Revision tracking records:
........

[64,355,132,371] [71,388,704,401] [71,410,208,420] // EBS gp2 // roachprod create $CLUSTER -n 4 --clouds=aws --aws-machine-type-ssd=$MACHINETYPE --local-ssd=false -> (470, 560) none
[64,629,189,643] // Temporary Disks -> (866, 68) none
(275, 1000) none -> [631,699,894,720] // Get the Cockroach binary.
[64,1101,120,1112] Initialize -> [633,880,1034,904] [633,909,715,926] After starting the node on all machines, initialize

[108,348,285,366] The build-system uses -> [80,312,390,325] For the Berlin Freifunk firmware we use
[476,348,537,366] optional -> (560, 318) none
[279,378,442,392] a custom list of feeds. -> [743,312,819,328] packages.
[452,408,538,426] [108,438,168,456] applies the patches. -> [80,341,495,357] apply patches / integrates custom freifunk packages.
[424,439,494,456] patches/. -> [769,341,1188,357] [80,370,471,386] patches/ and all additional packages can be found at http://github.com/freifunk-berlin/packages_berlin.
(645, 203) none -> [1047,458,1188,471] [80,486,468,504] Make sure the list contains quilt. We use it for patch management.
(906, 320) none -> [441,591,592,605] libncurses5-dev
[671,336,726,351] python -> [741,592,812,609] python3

........

Exercise details:
From the line containing "[64,1101,120,1112] Initialize ->" to the last line of the records above, please write out every line exactly and add nothing.

Written answer:
[64,1101,120,1112] Initialize -> [633,880,1034,904] [633,909,715,926] After starting the node on all machines, initialize

[108,348,285,366] The build-system uses -> [80,312,390,325] For the Berlin Freifunk firmware we use
[476,348,537,366] optional -> (560, 318) none
[279,378,442,392] a custom list of feeds. -> [743,312,819,328] packages.
[452,408,538,426] [108,438,168,456] applies the patches. -> [80,341,495,357] apply patches / integrates custom freifunk packages.
[424,439,494,456] patches/. -> [769,341,1188,357] [80,370,471,386] patches/ and all additional packages can be found at http://github.com/freifunk-berlin/packages_berlin.
(645, 203) none -> [1047,458,1188,471] [80,486,468,504] Make sure the list contains quilt. We use it for patch management.
(906, 320) none -> [441,591,592,605] libncurses5-dev
[671,336,726,351] python -> [741,592,812,609] python3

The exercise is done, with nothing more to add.